## ACTIVITY
Print the entries verbatim, leaving out the images they contain.

## DATA SHOWN
- - -

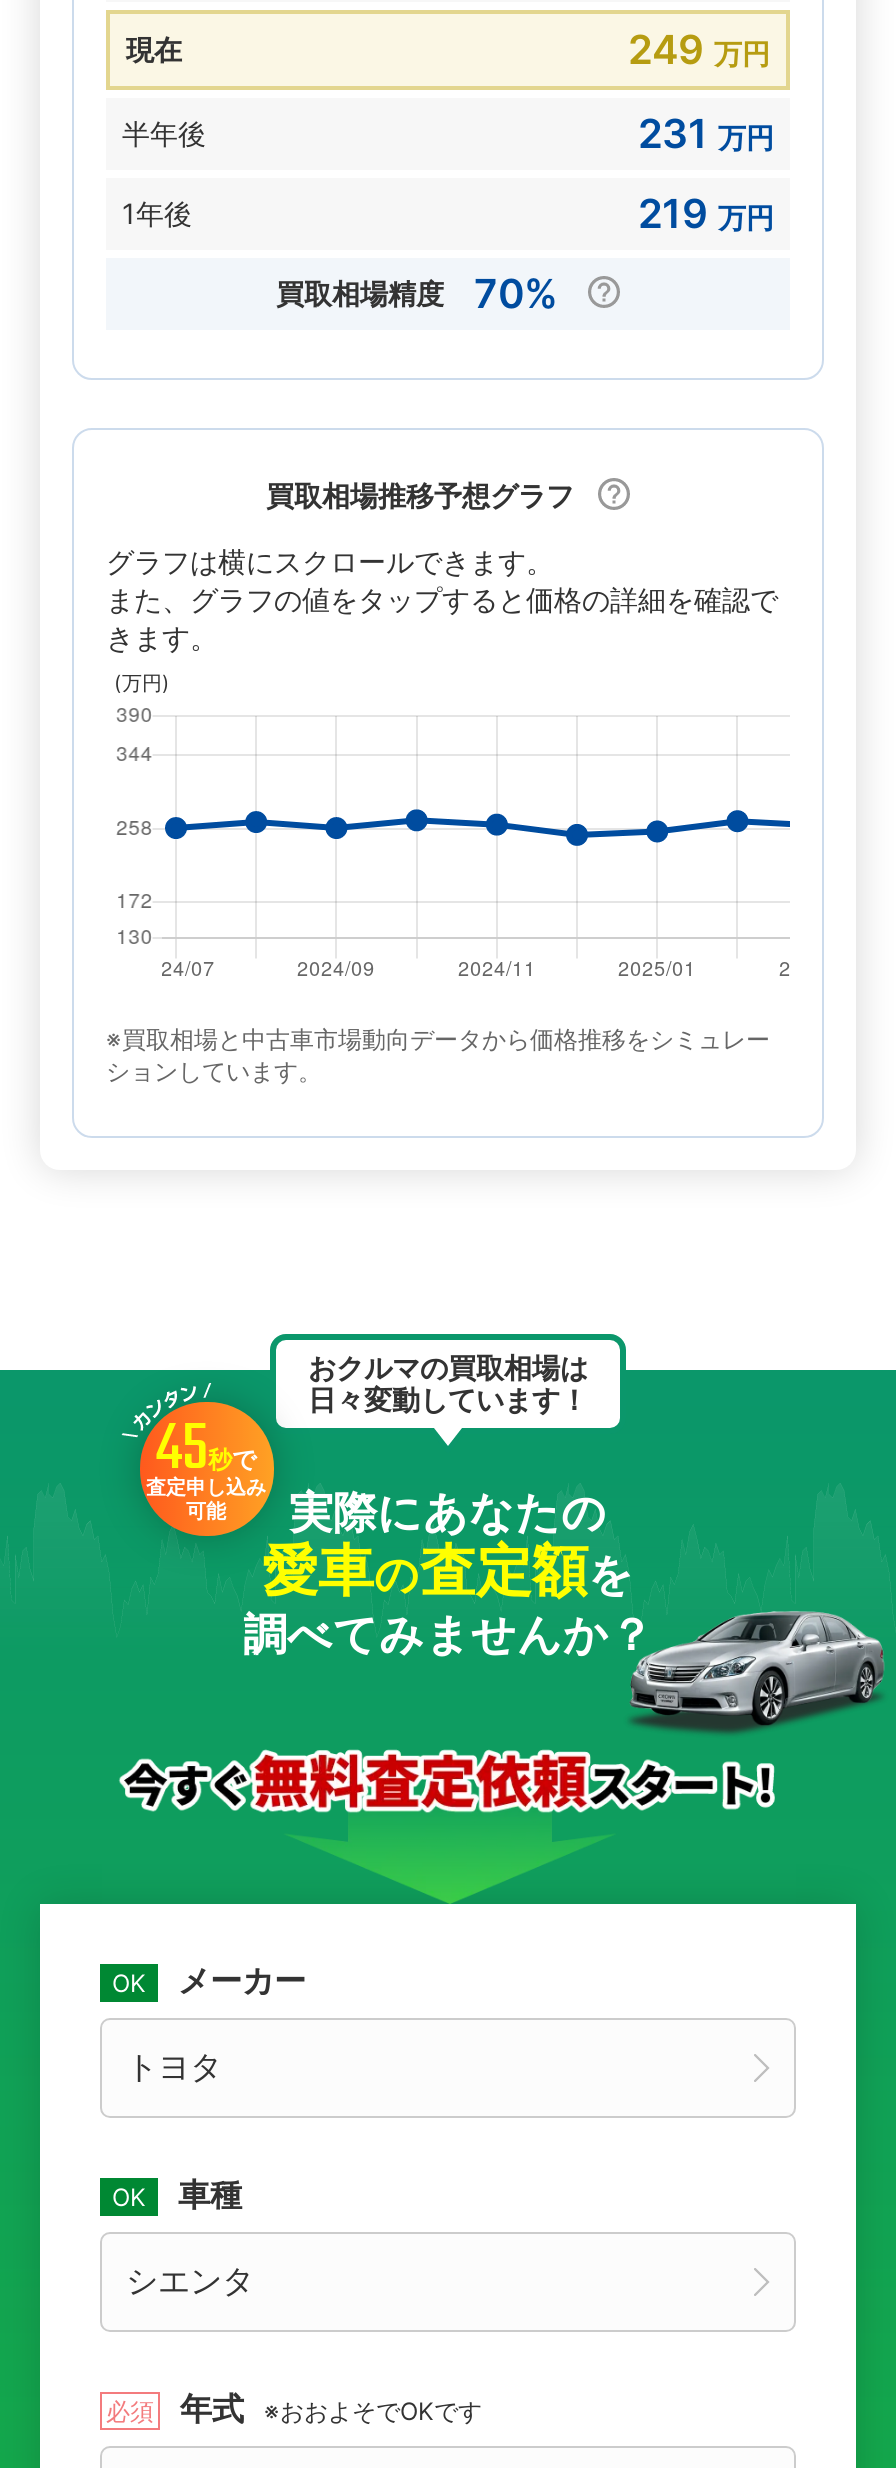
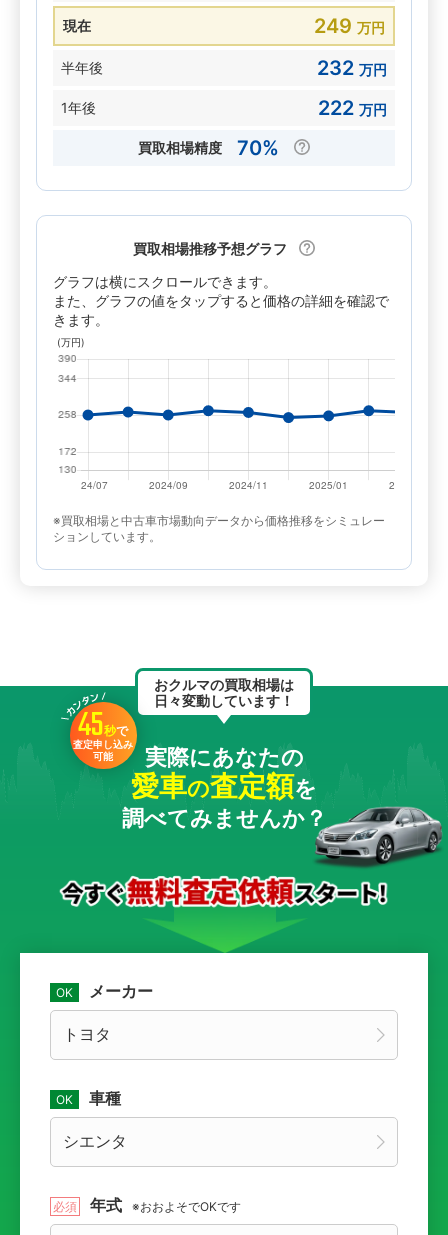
- 231 万円
+ 232 万円

- 219 万円
+ 222 万円
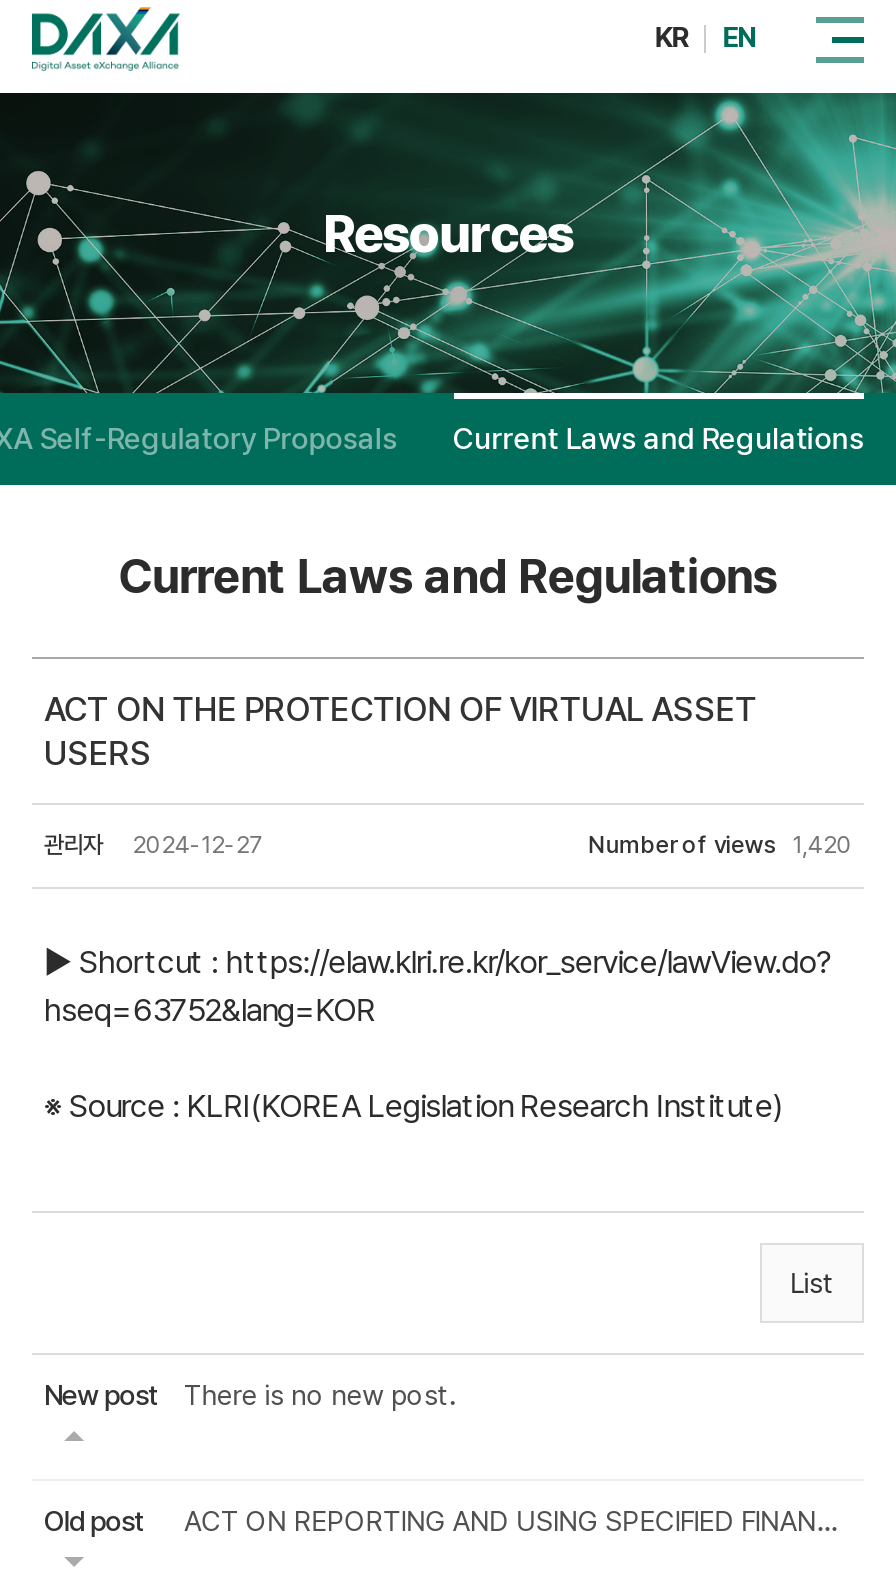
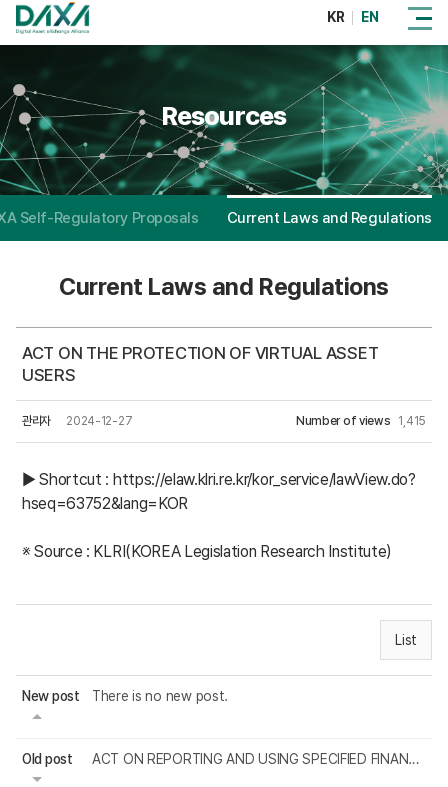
- Number of views 1,420
+ Number of views 1,415
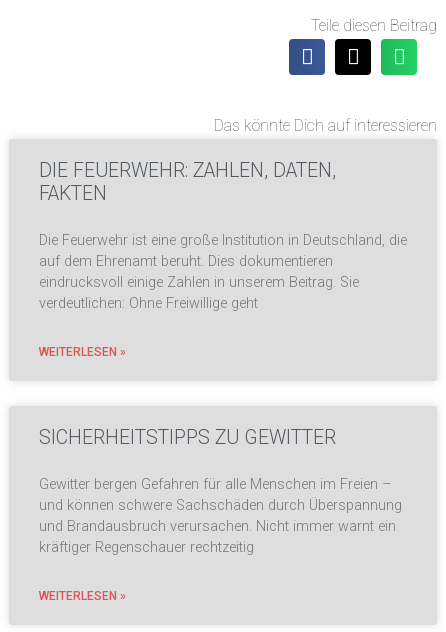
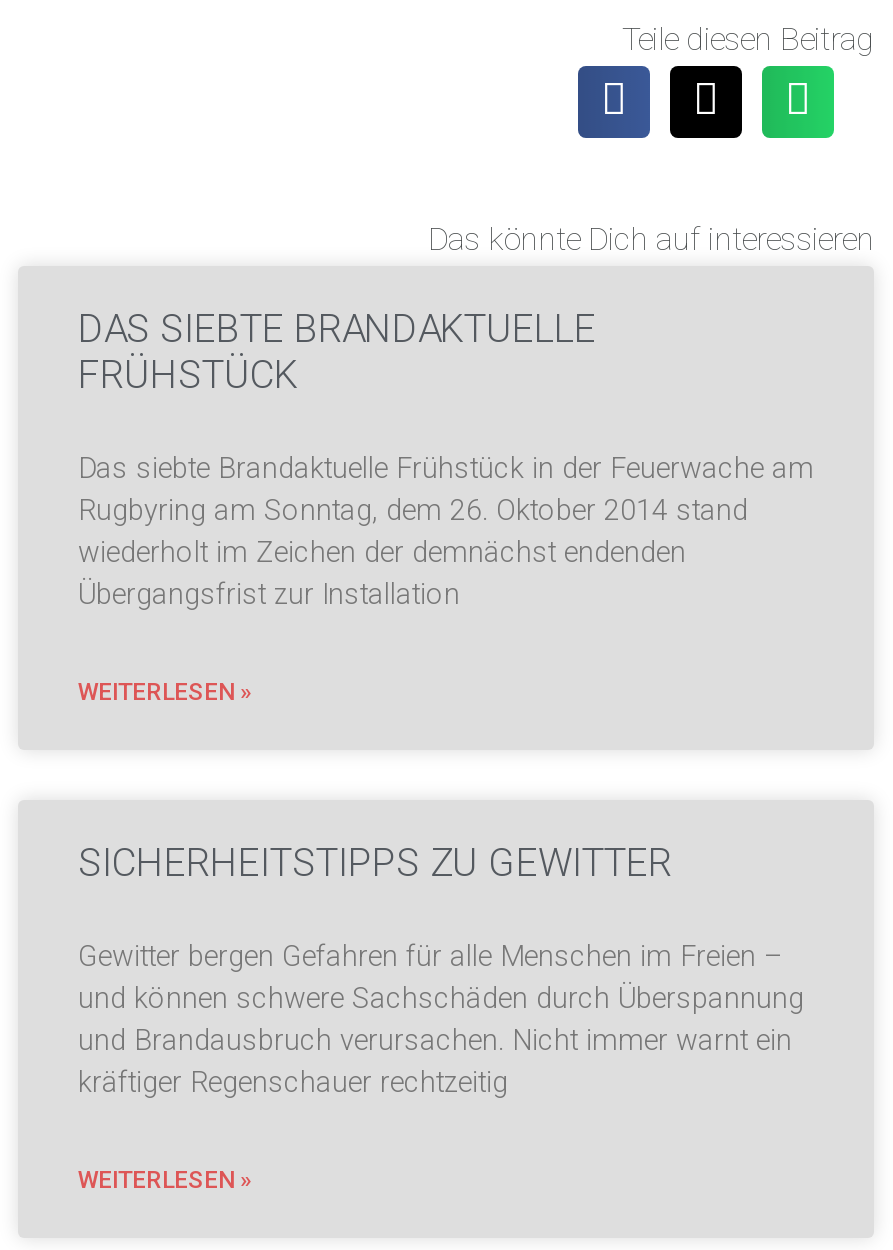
- DIE FEUERWEHR: ZAHLEN, DATEN,
- FAKTEN
+ DAS SIEBTE BRANDAKTUELLE
+ FRÜHSTÜCK

- Die Feuerwehr ist eine große Institution in Deutschland, die
- auf dem Ehrenamt beruht. Dies dokumentieren
- eindrucksvoll einige Zahlen in unserem Beitrag. Sie
- verdeutlichen: Ohne Freiwillige geht
+ Das siebte Brandaktuelle Frühstück in der Feuerwache am
+ Rugbyring am Sonntag, dem 26. Oktober 2014 stand
+ wiederholt im Zeichen der demnächst endenden
+ Übergangsfrist zur Installation
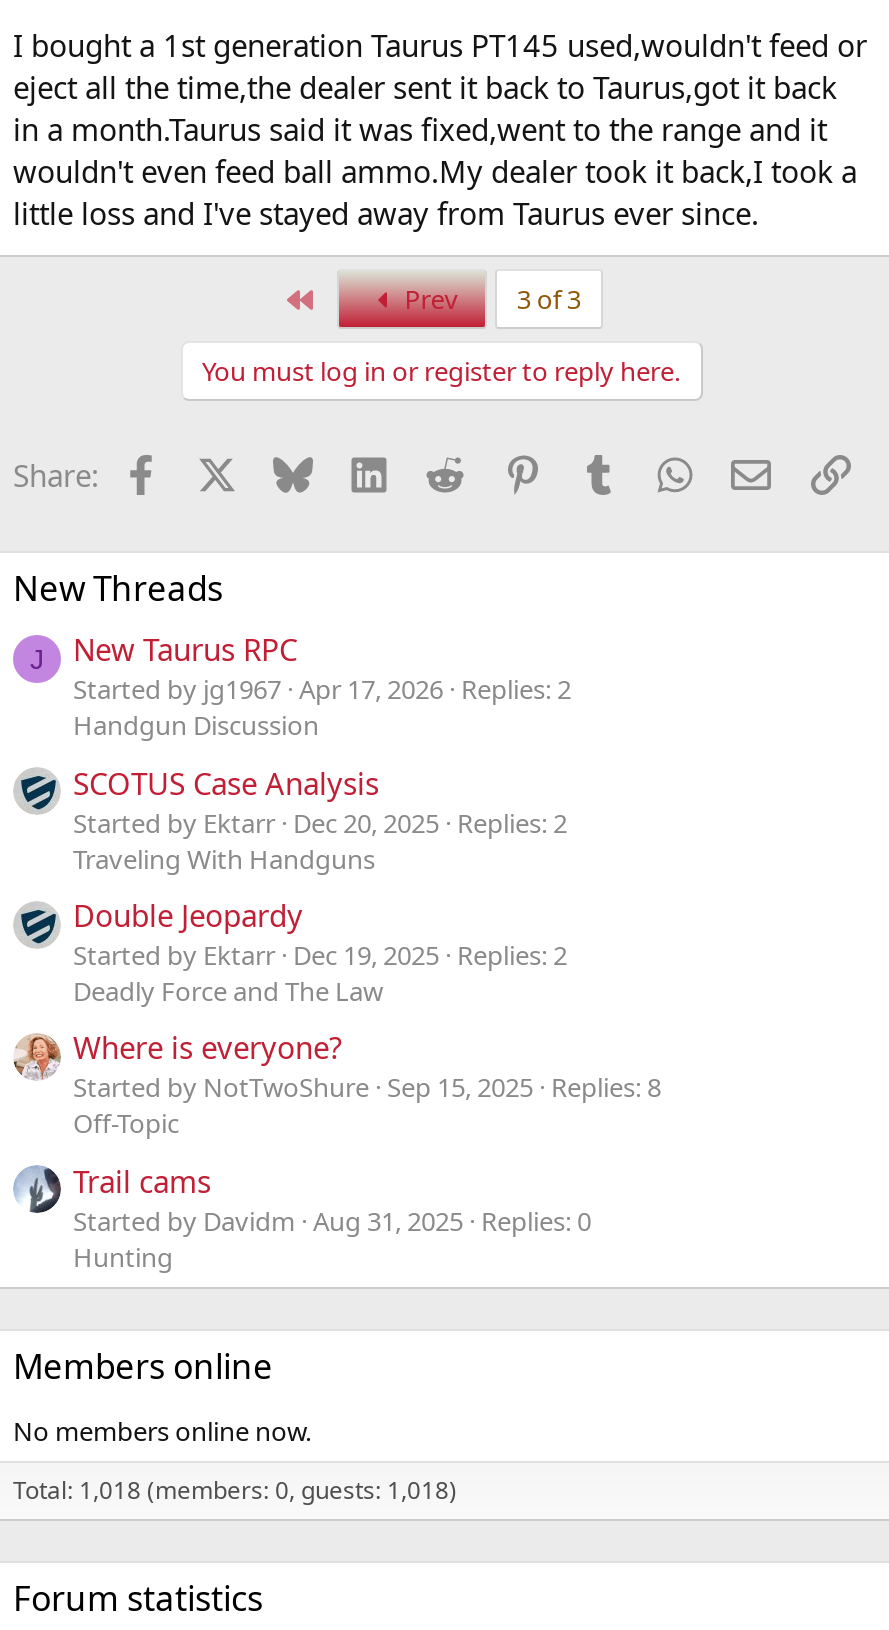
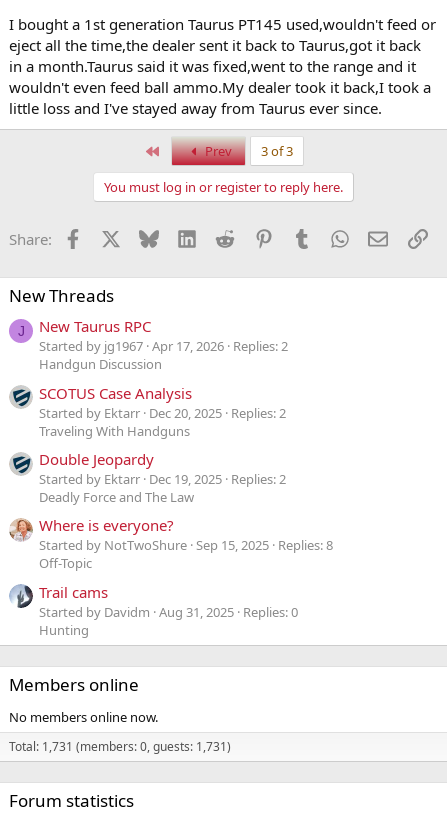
- Total: 1,018 (members: 0, guests: 1,018)
+ Total: 1,731 (members: 0, guests: 1,731)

- - -

## REPLY TO THE TASK
- 231 万円
+ 232 万円

- 219 万円
+ 222 万円
- Number of views 1,420
+ Number of views 1,415
- DIE FEUERWEHR: ZAHLEN, DATEN,
- FAKTEN
+ DAS SIEBTE BRANDAKTUELLE
+ FRÜHSTÜCK

- Die Feuerwehr ist eine große Institution in Deutschland, die
- auf dem Ehrenamt beruht. Dies dokumentieren
- eindrucksvoll einige Zahlen in unserem Beitrag. Sie
- verdeutlichen: Ohne Freiwillige geht
+ Das siebte Brandaktuelle Frühstück in der Feuerwache am
+ Rugbyring am Sonntag, dem 26. Oktober 2014 stand
+ wiederholt im Zeichen der demnächst endenden
+ Übergangsfrist zur Installation
- Total: 1,018 (members: 0, guests: 1,018)
+ Total: 1,731 (members: 0, guests: 1,731)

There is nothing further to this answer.